Motion Study: The Lady and the Tramp

(Happy Go Lucky/2008)

        The most distinguished scene in Happy Go Lucky is the scene with the homeless man on the field full of metal pillars at night. Curiously, part of the reason this scene is exemplary is because there is no indication of what the metal pillars are there for. Do they hold elevated train tracks? Are they industrial junk left in England’s neglected urban wilderness? There is no answer when they stretch so firmly out of frame. It is the director’s gesture that says, “you will never know these pillars.”
       The director, Mike Leigh, may not understand their significance either. Yet in to this vague signifier walks Poppy (Sally Hawkins), a bright woman dressed in bohemian blue, looking like a lost flower. She comes across a homeless man, sitting against one of the pillars. He blends in to the background; she blares out of it. The location is so much more barren, so much more consciously grim than the locals we have seen in the previous hour of the film. The rhythm of the shots, by necessity, goes from wide (the pillars and their vagueness) to close-up (the radiant lady, the grungy tramp) and back and forth. But as the characters come together, as Poppy scooches up beside the tramp and tries talking to him—he is mostly rambling—the shots get closer, and an intimacy develops between two people on utterly separate wavelengths. It is here that the cinematographer Dick Pope reveals the art of cinematography; that is, he blends compositions together. Because there is a certain light to the scene, distinguishable only now, that pushes these people in to the elements—the metal, the night—so that they are lost. For Poppy, the loss is temporary. For the tramp, the loss is forever. For the pillars, the loss makes no difference.

Of Interest
[In this section, I get lazy and refer to the news of others on the Internet and elsewhere, content to let other writers do the work for me.]
   There is something patently absurd about The Sundance Film Festival. It might be its flagrant parading of celebrities mugging for cameras in Robert Redford's backyard if not some graphic-designed to death movie house, promoting their new "Indie" movie. It might also be because all that is ever mentioned about the impact films made at the festival has something to do with whether or not a distributor picked it up, and what the early critical response (as if that means a damn) happens to be. It may also be that most of the films have their niche audiences and marketing schemes written in permanent marker and people still fall for it. It could be all three. And since it probably is, the patent absurdity of The Sundance Film Festival is more than "something." Needless to say, this critic is immediately suspicious of the film that Indiewire made its subject below. But see for yourself.
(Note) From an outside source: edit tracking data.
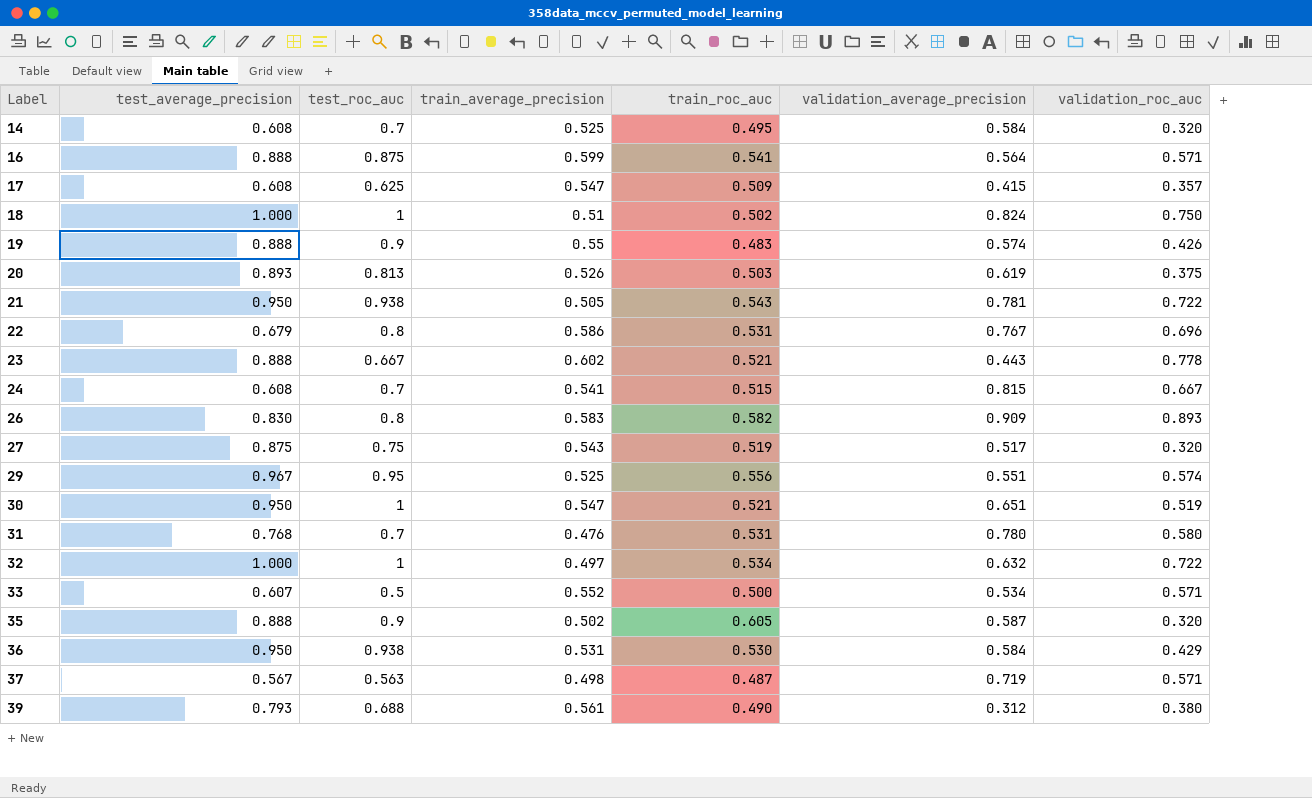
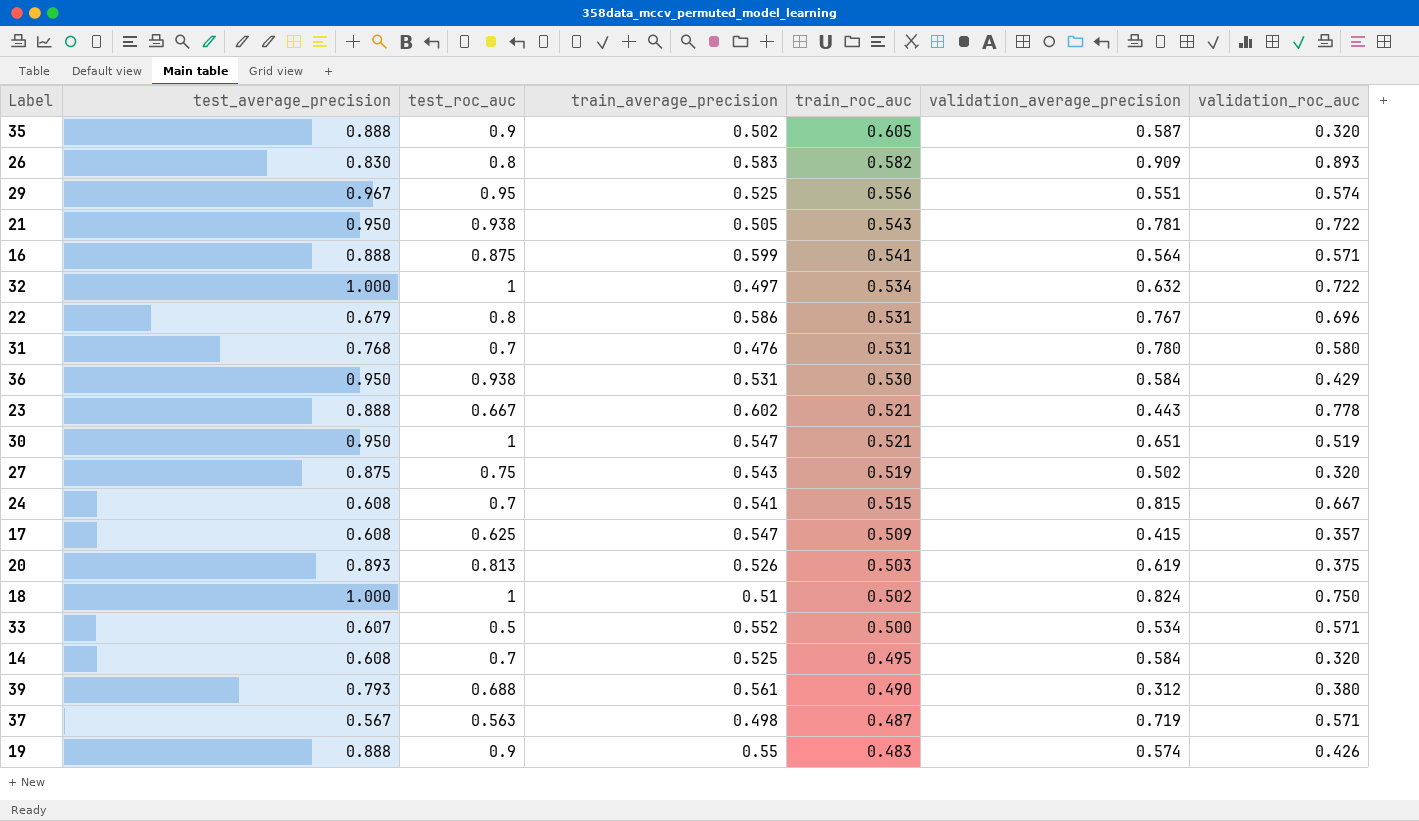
row order: Label ascending -> train_roc_auc descending
27 | validation_average_precision: 0.517 -> 0.502

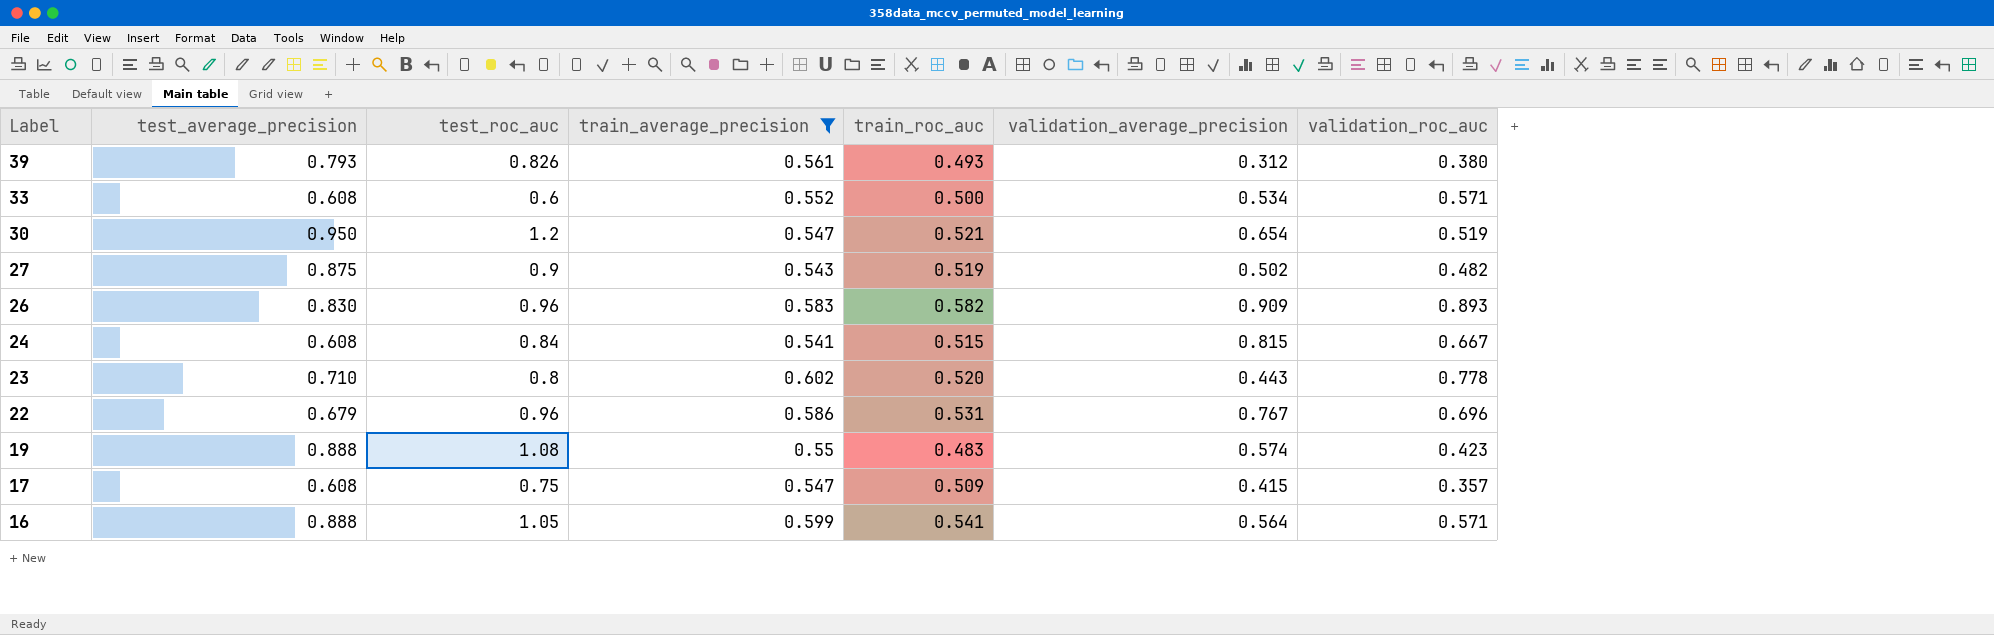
filter: none -> train_average_precision >= 0.541
row order: train_roc_auc descending -> Label descending
39 | test_roc_auc: 0.688 -> 0.826
39 | train_roc_auc: 0.490 -> 0.493
33 | test_average_precision: 0.607 -> 0.608
33 | test_roc_auc: 0.5 -> 0.6
30 | test_roc_auc: 1 -> 1.2
30 | validation_average_precision: 0.651 -> 0.654
27 | test_roc_auc: 0.75 -> 0.9
27 | validation_roc_auc: 0.320 -> 0.482
26 | test_roc_auc: 0.8 -> 0.96
24 | test_roc_auc: 0.7 -> 0.84
23 | test_average_precision: 0.888 -> 0.710
23 | test_roc_auc: 0.667 -> 0.8
23 | train_roc_auc: 0.521 -> 0.520
22 | test_roc_auc: 0.8 -> 0.96
19 | test_roc_auc: 0.9 -> 1.08
19 | validation_roc_auc: 0.426 -> 0.423
17 | test_roc_auc: 0.625 -> 0.75
16 | test_roc_auc: 0.875 -> 1.05

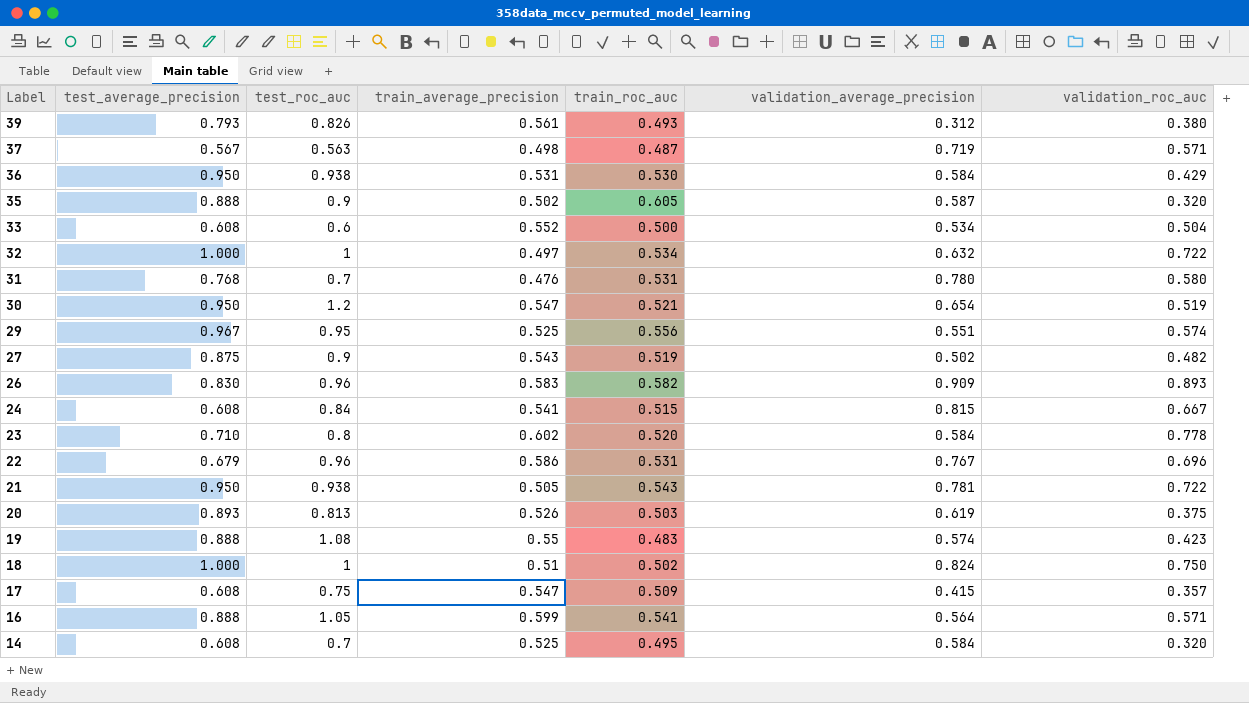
filter: train_average_precision >= 0.541 -> none
33 | validation_roc_auc: 0.571 -> 0.504
23 | validation_average_precision: 0.443 -> 0.584

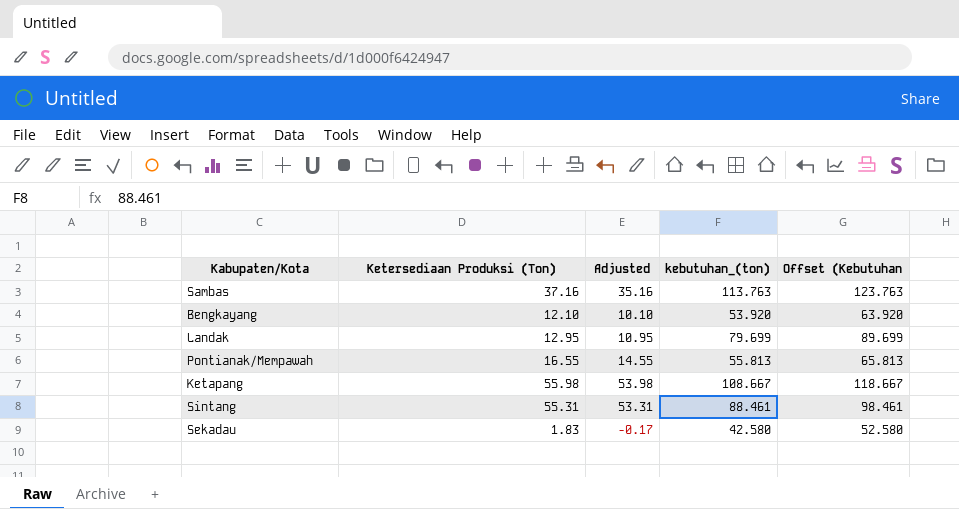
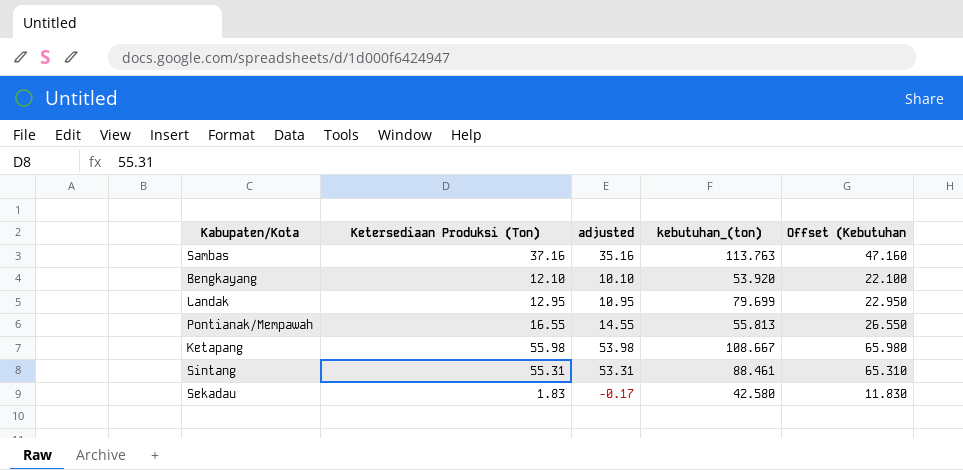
column name: Adjusted -> adjusted
column Offset (Kebutuhan | formula: [kebutuhan_(ton)] + 10 -> [Ketersediaan Produksi (Ton)] + 10

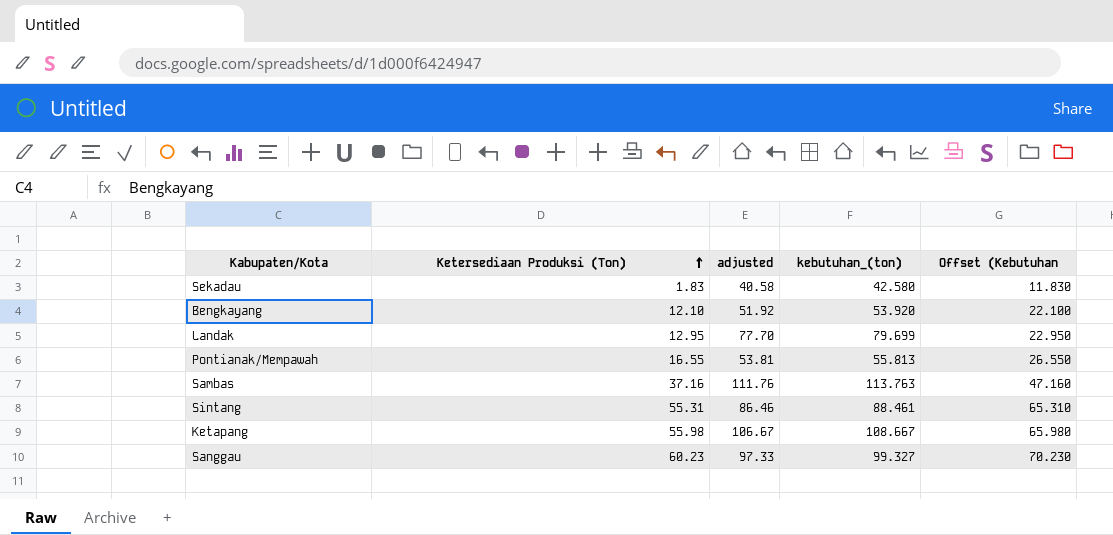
row order: none -> Ketersediaan Produksi (Ton) ascending
column adjusted | formula: [Ketersediaan Produksi (Ton)] - 2 -> [kebutuhan_(ton)] - 2
row Sanggau: none -> 60.23 | 97.33 | 99.327 | 70.230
http://blogs.indiewire.com/theplaylist/sundance-interview-joseph-gordon-levitt-julianne-moore-tony-danza-talk-porn-sex-don-jons-addiction-20130123?page=1#blogPostHeaderPanel

   David Thomson, that esteemed English film critic, author of The New Biographical Dictionary of Film, who has made the United States his home for some time, published a new book late last year called, rather sincerely, The Big Screen: The Story of Movies. The mammoth size of the book--covering, as the title promises, the history of film from Edison to digital and 3-D, is something I have not gotten around to reading in full yet. But of the excerpts I have read, I particularly recommend chapter 3. His tentative following of Siegfried Kracauer's theories of German cinema is interesting, but it is his writing style-- a blend of personal recollection and historical detail-- that is, as usual, the most enjoyable. That said, I have a fairly belligerent disagreement with him on his criticisms of Metropolis. Read the excerpt on Amazon.com, or get a physical copy and read chapter three. It's about sixteen pages. C'mon, you can do it.